[webkit-dev] Announcing new port: Nix
Thomas Fletcher
thomas at cranksoftware.com
Thu Sep 12 06:38:58 PDT 2013
Geoffrey Garen wrote:
>> The most recent effort from our side is to provide WebRTC support.
>
> Great. Features, like performance improvements and bug fixes, are a
> great way to contribute to WebKit.
>
>> As it was pointed in the first email of this thread and by Hugo's
>> email, Nix "targets whoever wants to have a hardware accelerated
>> WebKit2 port on UNIX-based devices, with a minimum effort”.
>
> Yes. I read that email. Then I asked who “whoever” was, and the answer
> was “nobody”.
>
> My position is simply this: Every port has a cost, so every port needs
> at least a prima facia explanation of its corresponding benefit.
>
> If the NIX port is what gets you guys excited about WebKit, and the
> end result is a great implementation of WebRTC, that’s great.
>
> But, six months from now, if the NIX port still has no adopters, and
> the only activity it brings to WebKit is the occasional rude email
> from Ossy, that’s not so great.
TDLR: Crank Software Supports a NIX port
I would like to throw my support behind incorporating the Nix port into
the tree.

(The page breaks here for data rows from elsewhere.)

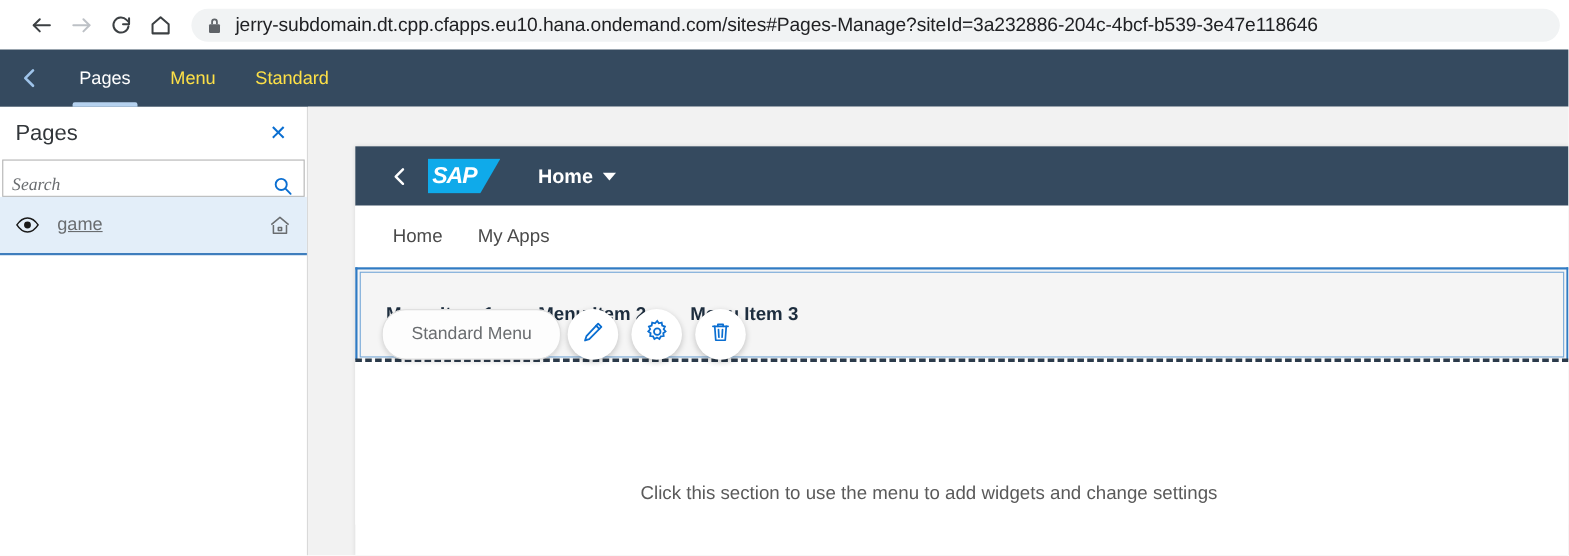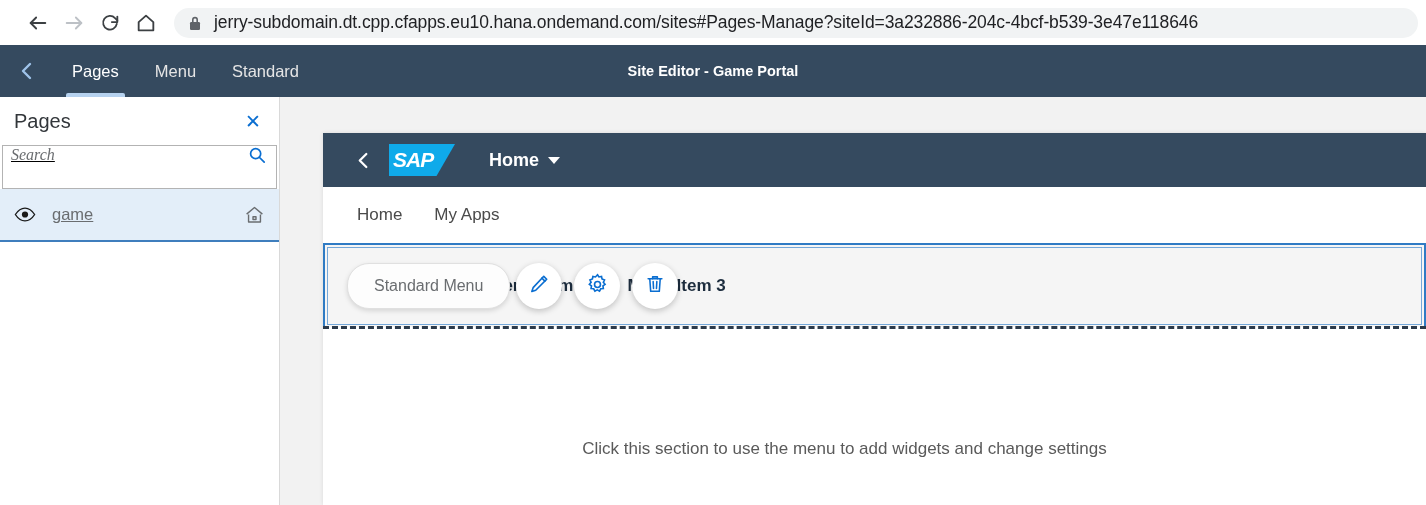--- a/index.html
+++ b/index.html
@@ -78,21 +78,21 @@
   }
   .hdr-tabs {
     display: flex;
     align-items: stretch;
     height: 100%;
   }
   .hdr-tab {
     display: flex;
     align-items: center;
     padding: 0 18px;
-    color: #e5e5e5;
+    color: #fde047;
     font-size: 16.5px;
     position: relative;
   }
   .hdr-tab.active { color: #ffffff; }
   .hdr-tab.active::after {
     content: "";
     position: absolute;
     left: 12px;
     right: 12px;
     bottom: 0;
@@ -140,28 +140,27 @@
     color: #32363a;
     flex: 1 1 auto;
   }
   .sb-close {
     color: #0a6ed1;
     font-size: 19px;
     line-height: 1;
     padding: 2px 4px;
   }
   .sb-search-wrap {
-    height: 44px;
+    height: 34px;
     margin: 0 2px;
     border: 1px solid #b3b3b3;
     background: #fff;
     display: flex;
-    align-items: flex-start;
-    box-sizing: border-box;
-    text-decoration: underline;
+    align-items: flex-end;
+    box-sizing: border-box;
   }
   .sb-search-input {
     flex: 1 1 auto;
     border: 0;
     outline: 0;
     background: transparent;
     font-family: "Liberation Serif", serif;
     font-style: italic;
     font-size: 16px;
     color: #6a6d70;
@@ -331,21 +330,21 @@
     color: #1d2d3e;
     gap: 40px;
     white-space: nowrap;
   }
   .overlay-row {
     position: absolute;
     left: 22px;
     top: 0;
     bottom: 0;
     display: flex;
-    align-items: center;
+    align-items: flex-end;
     gap: 0;
   }
   .tooltip-pill {
     height: 44px;
     background: #fdfdfd;
     border: 1px solid #e0e0e0;
     border-radius: 22px;
     display: flex;
     align-items: center;
     padding: 0 26px;
@@ -435,21 +434,20 @@
     <div class="hdr-tab active">
       <span>Pages</span>
     </div>
     <div class="hdr-tab">
       <span>Menu</span>
     </div>
     <div class="hdr-tab">
       <span>Standard</span>
     </div>
   </div>
-  <div class="hdr-title">Site Editor - Game Portal</div>
 </div>
 
 <div class="workspace">
 
   <div class="sidebar">
     <div class="sb-header">
       <div class="sb-title">Pages</div>
       <div class="sb-close">✕</div>
     </div>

Our company, Crank Software
(www.cranksoftware.com) focuses on embedded user interfaces and graphics
and as a part of that we have
provided a number of customers with WebKit support and offer our own
WebKit based browser product that
integrates with Storyboard Suite (www.cranksoftware.com/storyboard).
You don't hear about these ports because they are typically embedded
within other products where the goal of
the 'browser' is not to be a general purpose browser, but provide more
of a product specific role in presenting
a user interface in a potentially non-network connected system.
These ports never get upstreamed to WebKit.org because they aren't of
broad general interest, frequently rely on
proprietary toolchains or hardware technology (CPU, graphics) that are
not generally accessible and frequently
have significant feature removals or disablements to meet the
constraints of embedded systems and custom
product environments. This of course makes it hard for the WebKit
community to 'see' our activities, but we are
active and present non-the-less.
Our builds are uniformly cmake based (because we can get cmake to fit
with any toolchain and platform we encounter)
and frequently use a POSIX based API for platforms as the system
interaction abstraction layer. This helps
enormously as we can develop a shim posix library on platforms where
required which is much easier than trying
to interpret the frequently undocumented and changing behaviour of
WebKit raw operations.
To us there would be enormous value in upstreaming a generic Nix based
port because it would represent
something that we could track and also participate in its growth
development and general improvement as
we support other systems "behind the scenes".